英の26年経済成長率見通し、0.8%に下方修正=IMF
ロンドンのスミスフィールド市場の食肉オークション。2023年12月23日撮影。REUTERS/Toby Melville
William Schomberg
[ワシントン 14日 ロイター] - 国際通貨基金(IMF)は14日、英国の2026年の国内総生産(GDP)見通しを前年比0.8%増とし、前回予想の1.3%増から下方修正した。米国とイスラエルによるイラン攻撃に端を発した中東紛争が要因。
IMFは中東紛争を受けて主要7カ国(G7)の経済見通しを軒並み下方修正したが、その中で英国の下げ幅が最大となった。IMFチーフエコノミストのピエール・オリビエ・グランシャ氏は、英国が支援策と財政負担とのバランスを取るという「微妙な課題」に直面していると指摘した。
リーブス英財務相は英大衆紙デーリー・ミラーのインタビューで、トランプ米政権がイランとの戦闘について明確な終結計画や目標を定めていないことに「非常にいら立ちと怒りを感じている」とした上で、米国の戦略について「愚行であり、英国の家庭だけでなく、米国を含めた世界中の家計にも悪影響を及ぼしている」と不満をあらわにした。
IMFは英国の27年の経済成長率は1.3%に回復すると見込んだが、前回予想と比べると0.2%ポイント下方修正した。
英国のインフレ率は4%前後でピークに達し、26年平均は3.2%にとどまると見込んだ。
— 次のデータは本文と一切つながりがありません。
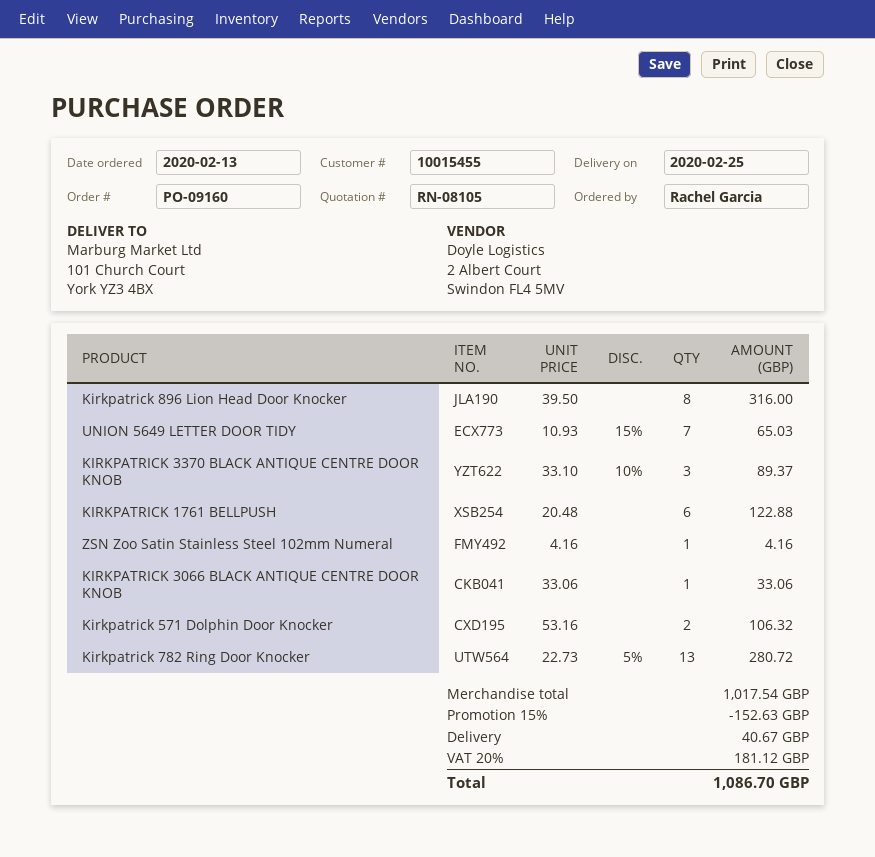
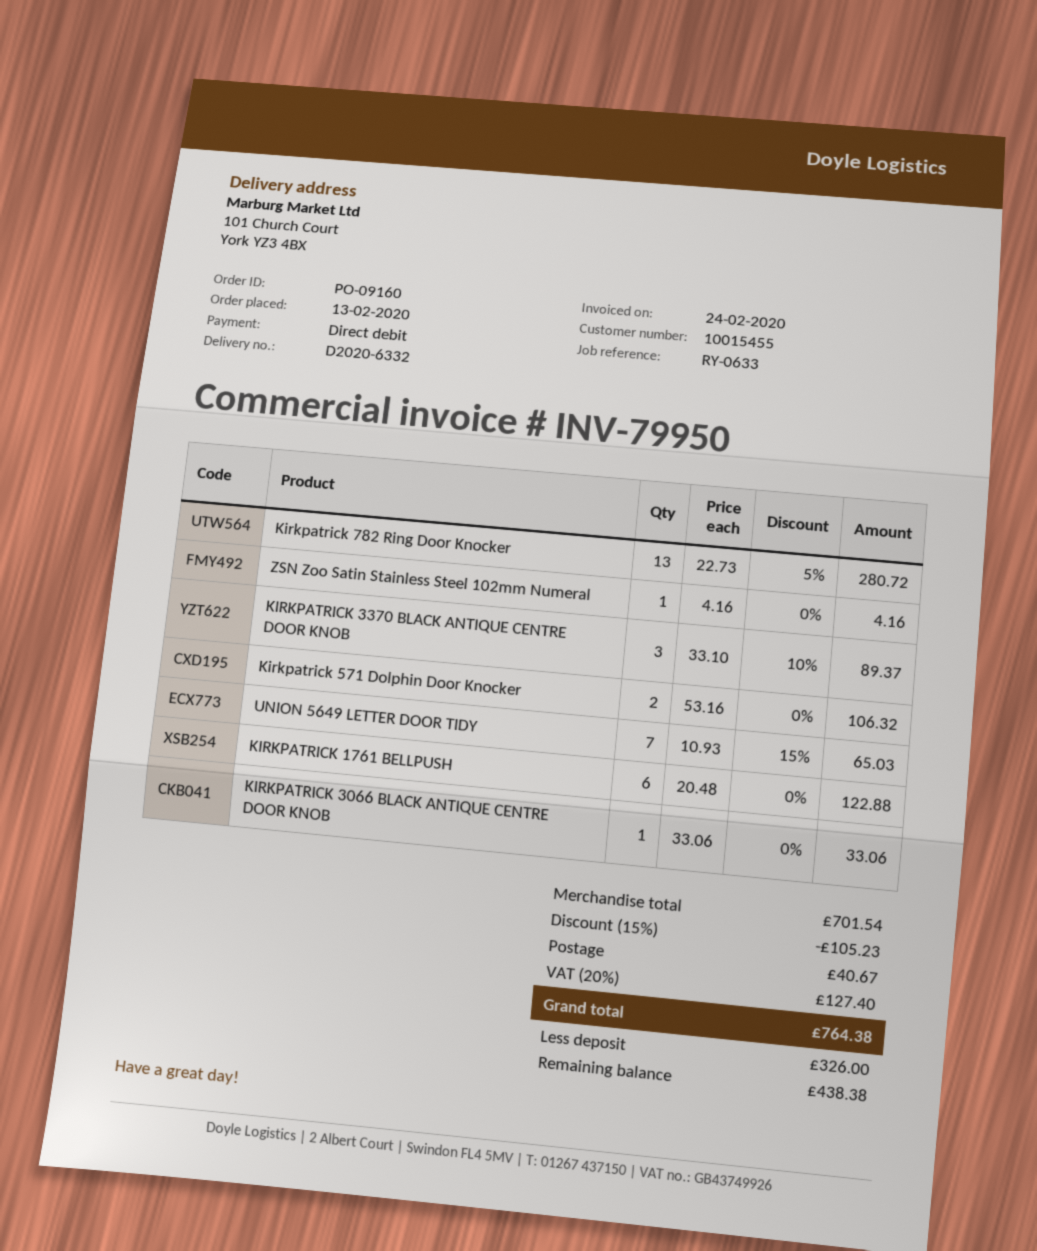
Kirkpatrick 896 Lion Head Door Knocker: 8 x 39.50 = 316.00 -> none
subtotal: 1017.54 -> 701.54
discount: 15% = 152.63 -> 15% = 105.23
tax: 20% = 181.12 -> 20% = 127.40
total: 1086.70 -> 764.38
前回予想では26年に2.5%まで縮小する見通しを示していた。
インフレ率がイングランド銀行(英中央銀行)目標の2%に縮小するのは、27年終盤になると見込んだ。
26年の失業率は5.6%となり、25年の4.9%から悪化すると予測した。
経済協力開発機構(OECD)も3月、英国の26年の経済成長率見通しを引き下げ、従来予想と比べた下落幅は主要国の大部分よりも大きかった。